I wrote last year about how my job title seems to be DBA and other Duties as assigned. A little incident yesterday got me thinking about that again. This time though, it got me thinking more about the DBA side of that title.
I’ve mentioned before I’ve written a number of ETLs for various clients. Some are fairly complex and some are fairly simply PowerShell scripts. In most cases, at the end of the script I send an email with a success or failure status and some additional information if appropriate.
Over the last two weeks I had noticed that the email for one particular ETL was coming in later and later. I finally found somet time to investigate. I looked at the destination table and noticed that some of the tables had extremely large numbers of rows. Now, my first inclination was that the source data had increased (which would be a good thing, it meant the client was basically selling more widgets). But the increase seemed too dramatic and large. My next thought was perhaps the export itself was simply giving me more data.
So I decided to look more closely at the data and I noticed something interesting. Picking on of the tables at random, I simply did a
select * from RandomTable order by GoodIndex
SSMS returned approximately 24,000 rows. But something stood out. There appeared to be duplicates rows. Lots of them. This raised a lot of suspicions.
I then ran the query on my UAT box which in this case actually loads a copy of the production data. I got back about 1,600 rows. VERY curious.
Back on production now I ran
select distinct * from RandomTable order by GoodIndex
This time I got back the same number as UAT. Extremely curious.
Then it dawned on me, about 2 weeks ago, we had made a change to where the script looked for the source data, a number of CSV files. UAT had not changed, but Prod had. The reason for this change was to be able to get the ETL PowerShell script to run on the proper production server (the original location had security issues reading from the original CSV file location.)

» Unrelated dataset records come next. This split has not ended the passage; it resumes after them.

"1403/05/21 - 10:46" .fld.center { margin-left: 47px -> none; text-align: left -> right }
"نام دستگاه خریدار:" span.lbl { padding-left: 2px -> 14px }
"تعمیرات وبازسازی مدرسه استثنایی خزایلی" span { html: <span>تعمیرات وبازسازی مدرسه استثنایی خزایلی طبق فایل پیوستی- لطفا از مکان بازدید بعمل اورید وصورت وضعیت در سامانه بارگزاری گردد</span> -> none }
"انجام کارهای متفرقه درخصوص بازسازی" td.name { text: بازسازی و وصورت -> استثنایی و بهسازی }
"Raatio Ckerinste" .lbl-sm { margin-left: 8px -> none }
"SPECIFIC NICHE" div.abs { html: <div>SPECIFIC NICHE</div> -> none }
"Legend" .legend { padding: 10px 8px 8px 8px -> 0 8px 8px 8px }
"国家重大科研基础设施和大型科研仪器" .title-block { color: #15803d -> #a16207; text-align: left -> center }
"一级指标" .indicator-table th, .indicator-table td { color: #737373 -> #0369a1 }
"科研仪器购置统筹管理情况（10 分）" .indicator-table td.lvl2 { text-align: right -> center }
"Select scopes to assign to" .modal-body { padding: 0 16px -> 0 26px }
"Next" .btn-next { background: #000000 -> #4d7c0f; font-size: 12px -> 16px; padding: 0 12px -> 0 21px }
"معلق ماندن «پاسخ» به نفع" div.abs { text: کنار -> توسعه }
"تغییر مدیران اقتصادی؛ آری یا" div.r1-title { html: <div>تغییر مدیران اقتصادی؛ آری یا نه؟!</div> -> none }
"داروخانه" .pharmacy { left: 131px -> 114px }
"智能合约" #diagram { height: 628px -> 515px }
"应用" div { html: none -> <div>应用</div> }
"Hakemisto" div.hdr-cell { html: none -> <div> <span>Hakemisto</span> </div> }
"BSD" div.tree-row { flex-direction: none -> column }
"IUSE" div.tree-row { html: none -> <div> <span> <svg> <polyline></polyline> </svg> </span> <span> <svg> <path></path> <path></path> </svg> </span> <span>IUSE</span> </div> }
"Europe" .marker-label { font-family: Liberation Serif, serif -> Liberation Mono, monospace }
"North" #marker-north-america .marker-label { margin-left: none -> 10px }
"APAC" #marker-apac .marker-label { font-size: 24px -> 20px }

So my first thought was that the team that had updated their export had somehow left out the command to delete the old file and was simply appending. I was about to write a pointed email when I stopped myself.
I looked at my code and realized that when I had setup the script on the new production box, I had properly handled all the permissions except one: the step that truncated the destination table. Sure enough, my code was no longer truncating the table before I inserted new information. Fortunately I realized my mistake before sending that pointed email.
So was this a DBA issue or a “other duties as assigned” issue? I don’t know, but I’d say as a DBA I should have not created the problem in the first place, but thankfully, due to proper logging and emails I was able to catch it and solve it fairly quickly.
Moral of the story: Pay attention to details. Notice when things start to drift. They can be the sign of a larger issue.